On Thursday, Michel Gaubert, fashion’s preeminent DJ who has worked to create the sound of brands like Chanel and Valentino, posted a video to his Instagram page of a dinner party held in Paris at a friend’s house that evening. Among the guests were artist Marie Beltrami, though guests — eight total — were concealed by paper masks, those meant to indicate typically Asian features like slanted eyes. Someone in the video says, “Wuhan girls, wahoo!”
Within minutes, Gaubert said he deleted the post, but by then, enough people among his 400,000 Instagram followers had noticed. The video made its way to Diet Prada’s Instagram, as well as Bryan Yambao’s and Susanna Lau’s. Lau quickly criticised the video, calling it “patently racist.” In response, Gaubert issued an apology on Instagram.
”I want to reiterate my apologies to anyone who was hurt about my inconsiderate and stupid post,” he wrote.
”I am extremely sorry for this lack of dignity, especially in the times we are going through now. Asian hate is not acceptable and I condemn it like any other hate. I have always been embracing every culture in whatever I do and I am devastated when I see what is going on in the world today. Yet I failed when I thought I could not.”
Gaubert told BoF that the masks were brought to the dinner by a stylist who saved them from a Harper’s Bazaar shoot in China five or six years ago, meant to indicate “paper moons” that models were meant to hold up to their faces. “I really upset people I love, I am working for and I respect,” Gaubert said. “That really brought me down. I wanted to write an apology right away, which was maybe a bit clumsy. When you do something like that, I took the night I didn’t sleep last night thinking what I could say for my apology today. I felt really concerned about the people I care for.”
Amidst a rise in anti-Asian hate crimes punctuated by the murder of eight people at an Atlanta spa on March 16 — six of whom were women of Asian descent — many Asian-American fashion professionals are beginning to speak out about their struggles with racism in an industry that, on the surface, has embraced them.
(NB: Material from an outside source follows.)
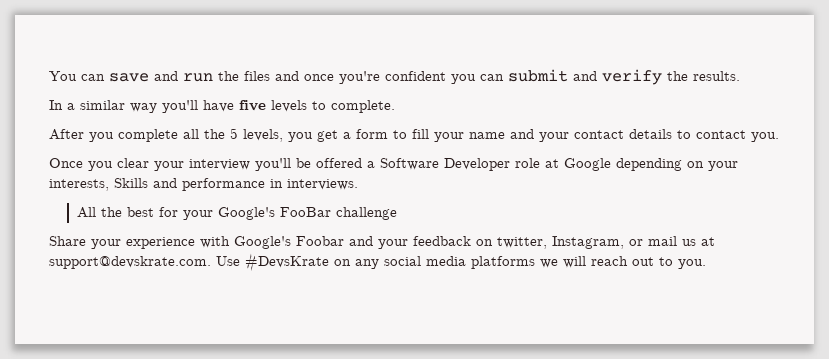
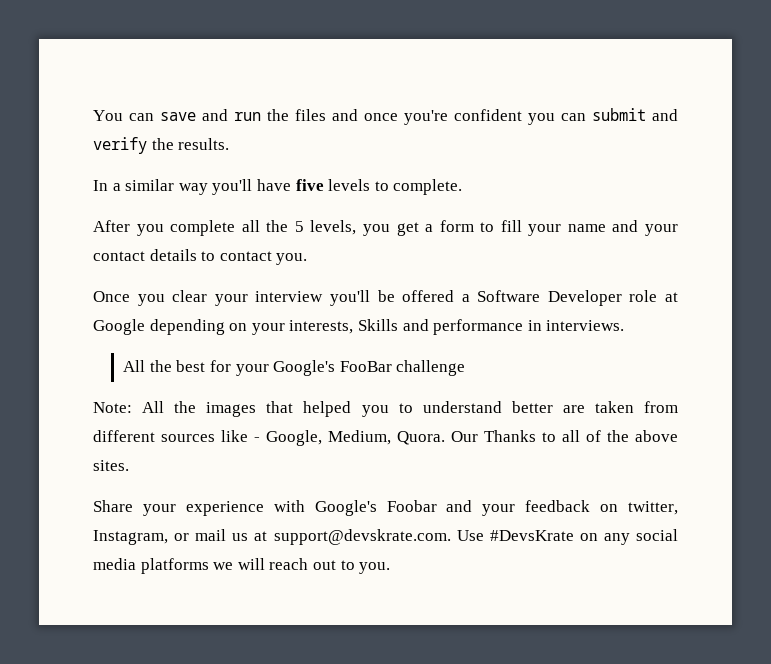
(397, 213) none -> [93,401,678,417] [93,430,678,446] [93,460,129,471] // Note: All the images that helped you to understand better are taken from different sources like - Google, Medium, Quora. Our Thanks to all of the above sites.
Meanwhile, imagery that centres stereotypes and confounds and misrepresents Asian cultures have recurringly appeared in fashion editorials for years. Dolce & Gabbana’s history of offending Chinese consumers is long documented, while publications like Vogue have featured models like Karlie Kloss appearing as a geisha on its cover as recently as 2017.
“The real frightening thing is the utter lack of realisation,” Lau wrote in a subsequent post addressing the Gaubert incident on her Instagram. “They only deleted the posts when their racism was highlighted to them — by an Asian person I might add. The absence of awareness, the sheer misguided thinking: We’re talking about the need to reshape minds.”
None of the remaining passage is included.